All that should be output is the block of lines below from the line with "GA | 2005: 9810.3 -> 9830.3" to the line with "row order: State ascending -> 2005 ascending", both included, exactly as written.

_DATA IN THIS EXERCISE_
'''
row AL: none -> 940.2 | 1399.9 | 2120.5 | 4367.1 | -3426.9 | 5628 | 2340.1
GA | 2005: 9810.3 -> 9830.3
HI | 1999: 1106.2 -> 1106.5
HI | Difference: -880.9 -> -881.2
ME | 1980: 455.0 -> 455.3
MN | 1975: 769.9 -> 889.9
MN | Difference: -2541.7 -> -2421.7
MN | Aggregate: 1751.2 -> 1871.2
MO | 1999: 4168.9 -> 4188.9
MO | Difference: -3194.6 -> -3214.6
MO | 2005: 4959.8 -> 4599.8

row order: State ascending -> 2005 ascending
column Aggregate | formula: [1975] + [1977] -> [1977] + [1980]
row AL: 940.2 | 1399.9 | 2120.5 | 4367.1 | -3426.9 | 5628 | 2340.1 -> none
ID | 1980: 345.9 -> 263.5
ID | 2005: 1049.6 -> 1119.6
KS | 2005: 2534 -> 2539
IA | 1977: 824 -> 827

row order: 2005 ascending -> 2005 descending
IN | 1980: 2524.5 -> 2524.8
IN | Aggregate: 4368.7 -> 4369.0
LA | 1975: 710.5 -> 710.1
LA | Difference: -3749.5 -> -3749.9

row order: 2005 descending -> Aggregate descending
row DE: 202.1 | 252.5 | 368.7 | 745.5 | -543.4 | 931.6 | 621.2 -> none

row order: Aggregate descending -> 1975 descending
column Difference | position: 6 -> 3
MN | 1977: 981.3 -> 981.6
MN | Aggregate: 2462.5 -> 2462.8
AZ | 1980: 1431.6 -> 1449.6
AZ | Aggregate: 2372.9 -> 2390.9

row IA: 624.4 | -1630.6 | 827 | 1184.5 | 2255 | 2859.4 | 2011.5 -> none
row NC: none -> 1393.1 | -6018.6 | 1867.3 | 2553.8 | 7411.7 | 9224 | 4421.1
'''
_RESULT BELOW_
GA | 2005: 9810.3 -> 9830.3
HI | 1999: 1106.2 -> 1106.5
HI | Difference: -880.9 -> -881.2
ME | 1980: 455.0 -> 455.3
MN | 1975: 769.9 -> 889.9
MN | Difference: -2541.7 -> -2421.7
MN | Aggregate: 1751.2 -> 1871.2
MO | 1999: 4168.9 -> 4188.9
MO | Difference: -3194.6 -> -3214.6
MO | 2005: 4959.8 -> 4599.8

row order: State ascending -> 2005 ascending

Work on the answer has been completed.